The night they slipped into the Yellow Sea
On 6 May 2023, a spring storm passed over the coast, reducing radar visibility and slowing patrols, a condition the brothers had waited for years. They bribed the night watchmen, and nine family members, including Kim Il‑hyeok’s then‑five‑month‑pregnant wife, met at a secret coastal point. The women first crossed a minefield on foot, following a route they had memorised long in advance, while two children, aged four and six, were hidden in burlap sacks and told to stay silent.They boarded a small fishing boat and moved at little more than walking pace, just enough to appear as drifting debris on radar. CNN reports that Kim Il‑hyeok later recalled the sound of his own heartbeat being louder than the engine. Within about two hours, they had crossed the Northern Limit Line and reached South Korea’s Yeonpyeong Island, where a South Korean Navy vessel picked them up.
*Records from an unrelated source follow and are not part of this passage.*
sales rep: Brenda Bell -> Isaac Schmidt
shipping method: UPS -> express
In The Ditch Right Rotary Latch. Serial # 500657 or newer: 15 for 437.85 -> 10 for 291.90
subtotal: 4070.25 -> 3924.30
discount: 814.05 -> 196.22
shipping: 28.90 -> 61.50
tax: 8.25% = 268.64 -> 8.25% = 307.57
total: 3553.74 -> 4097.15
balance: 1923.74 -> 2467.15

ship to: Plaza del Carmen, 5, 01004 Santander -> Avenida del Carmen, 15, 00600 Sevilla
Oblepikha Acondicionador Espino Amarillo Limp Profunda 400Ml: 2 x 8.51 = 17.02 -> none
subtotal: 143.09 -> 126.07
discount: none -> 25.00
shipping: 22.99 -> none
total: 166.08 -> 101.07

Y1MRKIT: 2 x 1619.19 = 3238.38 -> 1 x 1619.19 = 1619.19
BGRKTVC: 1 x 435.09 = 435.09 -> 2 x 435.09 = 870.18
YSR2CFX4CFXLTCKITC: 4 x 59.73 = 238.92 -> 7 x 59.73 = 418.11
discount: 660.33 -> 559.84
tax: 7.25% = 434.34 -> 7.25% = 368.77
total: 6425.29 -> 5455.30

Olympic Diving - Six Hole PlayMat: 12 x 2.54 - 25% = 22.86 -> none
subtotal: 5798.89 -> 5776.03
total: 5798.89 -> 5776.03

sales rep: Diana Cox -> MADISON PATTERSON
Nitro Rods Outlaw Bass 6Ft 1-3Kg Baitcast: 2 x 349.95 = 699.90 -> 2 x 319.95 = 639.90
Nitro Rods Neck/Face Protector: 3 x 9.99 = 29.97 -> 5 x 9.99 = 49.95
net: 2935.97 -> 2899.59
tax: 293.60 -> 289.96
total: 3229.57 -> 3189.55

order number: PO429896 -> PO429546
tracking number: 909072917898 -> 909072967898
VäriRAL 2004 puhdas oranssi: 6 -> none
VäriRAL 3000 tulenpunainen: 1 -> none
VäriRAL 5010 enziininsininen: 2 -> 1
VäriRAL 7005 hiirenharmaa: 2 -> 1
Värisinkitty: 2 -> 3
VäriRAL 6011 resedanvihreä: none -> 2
But the struggle ended in tragedy
Four months after the escape, Kim Il‑hyeok’s wife gave birth to a daughter in Seoul, and the family celebrated the child’s first birthday a year later in a brief moment of pure joy. Yi‑hyeok, the younger brother whose years of coastal work had made the escape possible, lived only 19 months of freedom before dying in a scuba‑diving accident.Today, Kim Il‑hyeok is training as a chef in South Korea and speaking publicly about life under the North Korean regime. In March 2026, he welcomed a second daughter and told CNN, “I consider myself one of the lucky ones.”